Green Technology Featured Articles
May 20, 2011

Pall Corporation Expands Environmental and Emissions Monitoring Capabilities



Pall Corporation, a provider of solutions to meet the critical fluid management needs, announced that it has unveiled new systems for environmental and emissions monitoring.

Pall explained that its Xact systems monitor single or multiple metals in on-stack and ambient applications such as incinerators, coal-fired power plants, smelters, cement kilns, and air quality monitoring units.  

The company asserted that the Xact systems are customizable to monitor single metals, such as mercury, or multiple metals. Equipped with a micro porous filtration membrane, the Xact system utilizes nondestructive, energy-dispersive X-ray fluorescence to quantify heavy metal particles deposited on the membrane. The data produced enables the demonstration of environmental regulatory compliance, research of health effects from ambient metals, and the location of sources of metals in specific air sheds.

Officials with the company stated that Xact systems are the latest example of Pall's commitment to broadening its portfolio of environmental protection solutions. By combining their microporous membrane media with CES's (News - Alert) market-proven XRF technology, they are now able to offer customers complete systems for single or multi-metal emissions monitoring.
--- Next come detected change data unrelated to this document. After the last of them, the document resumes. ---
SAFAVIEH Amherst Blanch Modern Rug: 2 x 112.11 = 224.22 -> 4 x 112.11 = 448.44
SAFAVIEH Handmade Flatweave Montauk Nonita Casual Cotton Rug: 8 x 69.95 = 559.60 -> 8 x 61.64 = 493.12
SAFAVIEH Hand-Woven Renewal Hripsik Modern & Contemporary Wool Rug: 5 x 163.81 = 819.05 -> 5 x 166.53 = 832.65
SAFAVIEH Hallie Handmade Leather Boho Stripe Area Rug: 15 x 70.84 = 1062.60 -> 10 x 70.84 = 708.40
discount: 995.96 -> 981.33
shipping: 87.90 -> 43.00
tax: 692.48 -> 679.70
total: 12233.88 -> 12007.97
For emissions monitoring at the stack, Pall is now offering the Xact 640 Multi-Metal Continuous Emissions Monitoring System and the Xact 645 Continuous Mercury Monitor and for ambient atmospheric testing, the company is offering the Xact 620 Ambient (News - Alert) Metals Monitor.

Pall’s Xact 645 continuous mercury monitor uses reel-to-reel (RTR) filter tape sampling and nondestructive X-ray fluorescence (XRF) analysis to monitor air at the stack. Some of the benefits of this solution are: can be upgraded to measure additional elements (such as Pb, As, Cr) without extra hardware; may be used to meet 40 CFR Part 60 regulations; measures total mercury in µg/dscm; and more.
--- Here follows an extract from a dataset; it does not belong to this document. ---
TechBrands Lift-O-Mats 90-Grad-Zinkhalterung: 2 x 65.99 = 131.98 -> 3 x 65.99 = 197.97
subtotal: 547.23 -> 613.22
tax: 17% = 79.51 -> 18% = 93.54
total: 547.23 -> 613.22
The company claimed that the Xact 640 monitor became the first multi-metal CEMS to be verified through the United State’s Environmental Protection’s (EPA) Batelle ETV program.
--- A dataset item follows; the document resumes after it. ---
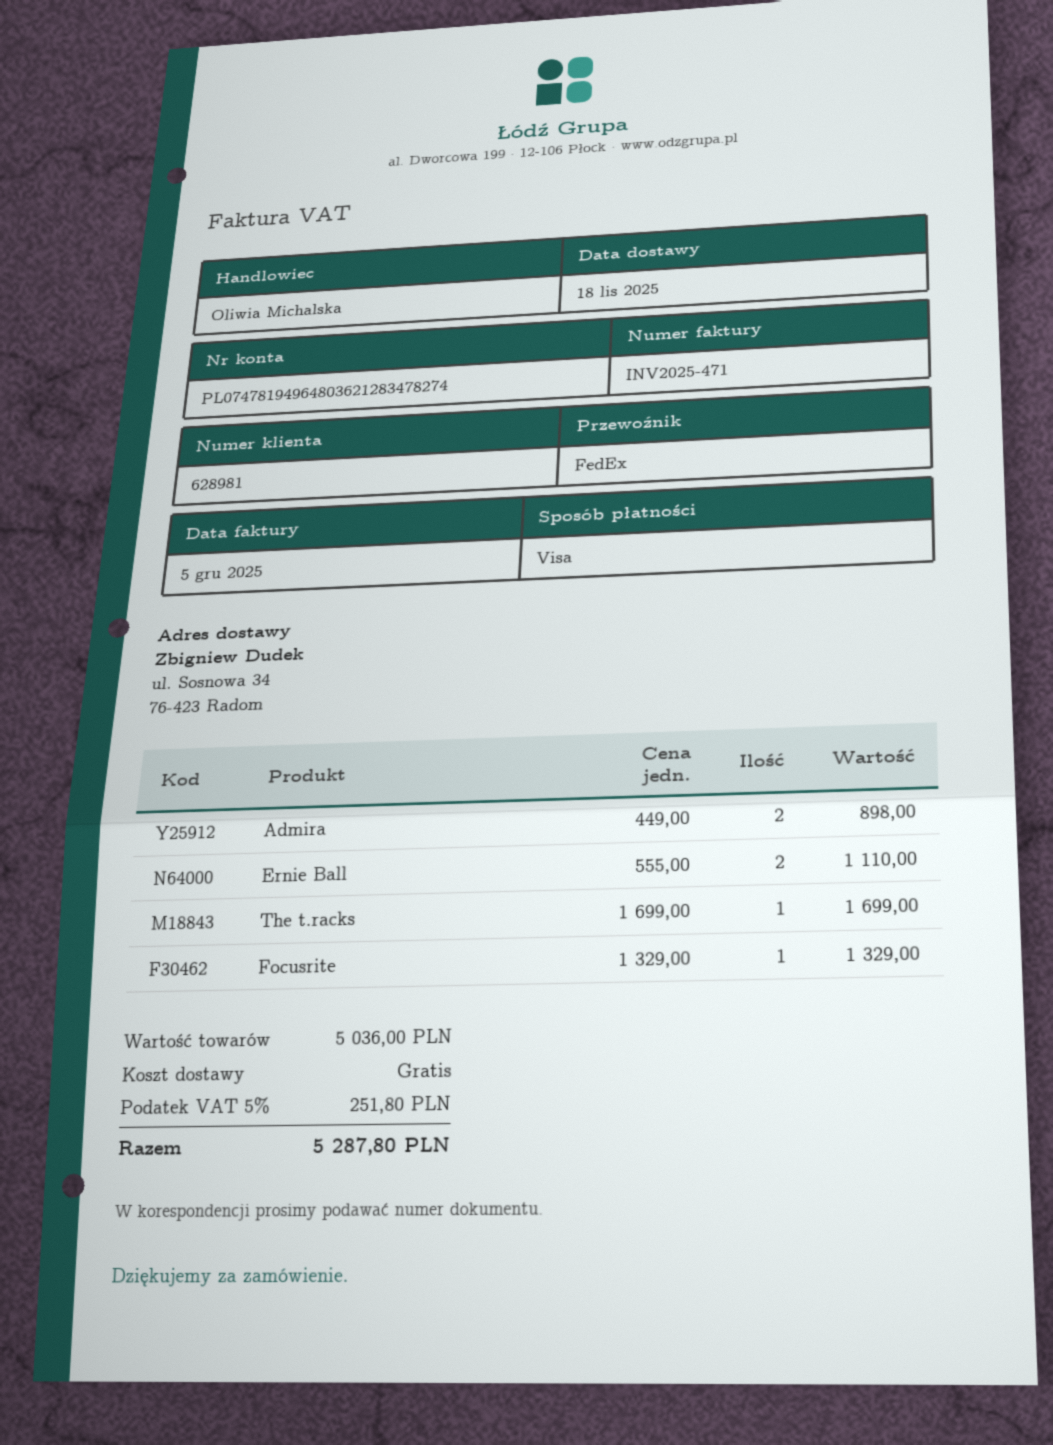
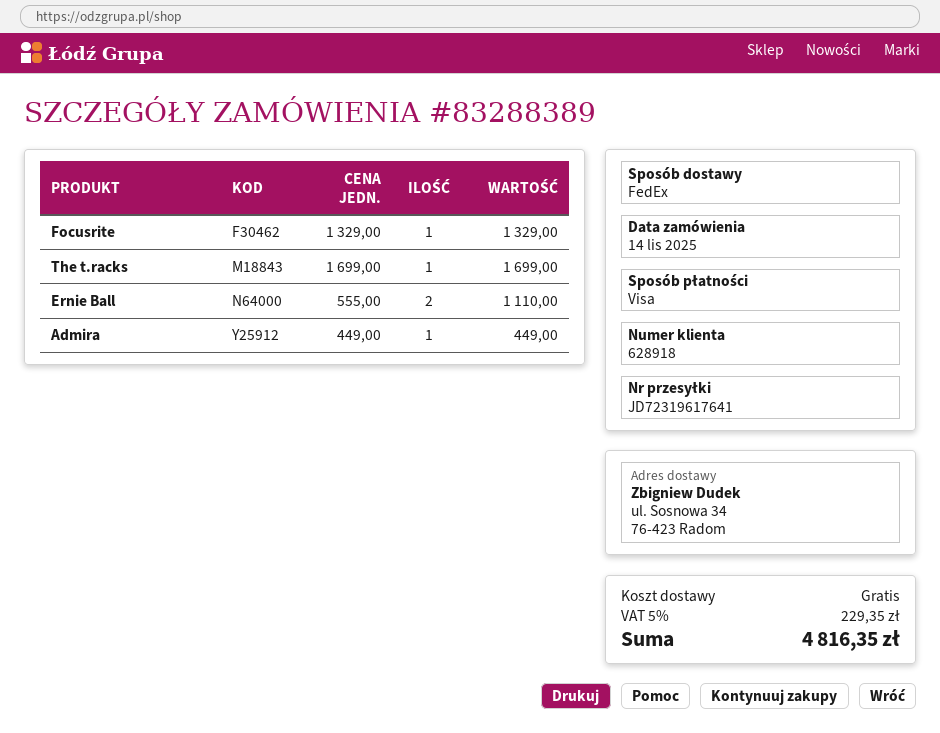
customer number: 628981 -> 628918
Admira: 2 x 449.00 = 898.00 -> 1 x 449.00 = 449.00
tax: 5% = 251.80 -> 5% = 229.35
total: 5287.80 -> 4816.35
The Xact 620 monitoring system can be used to establish baselines for health-based standards and is capable of identifying hazardous “hot spots” around the perimeter of a facility and enables effective source apportionment and chemical mass balance comparisons. It can also correlate metals to wind speed and direction and demonstrate metal concentration variability not observable with standard federal reference methods.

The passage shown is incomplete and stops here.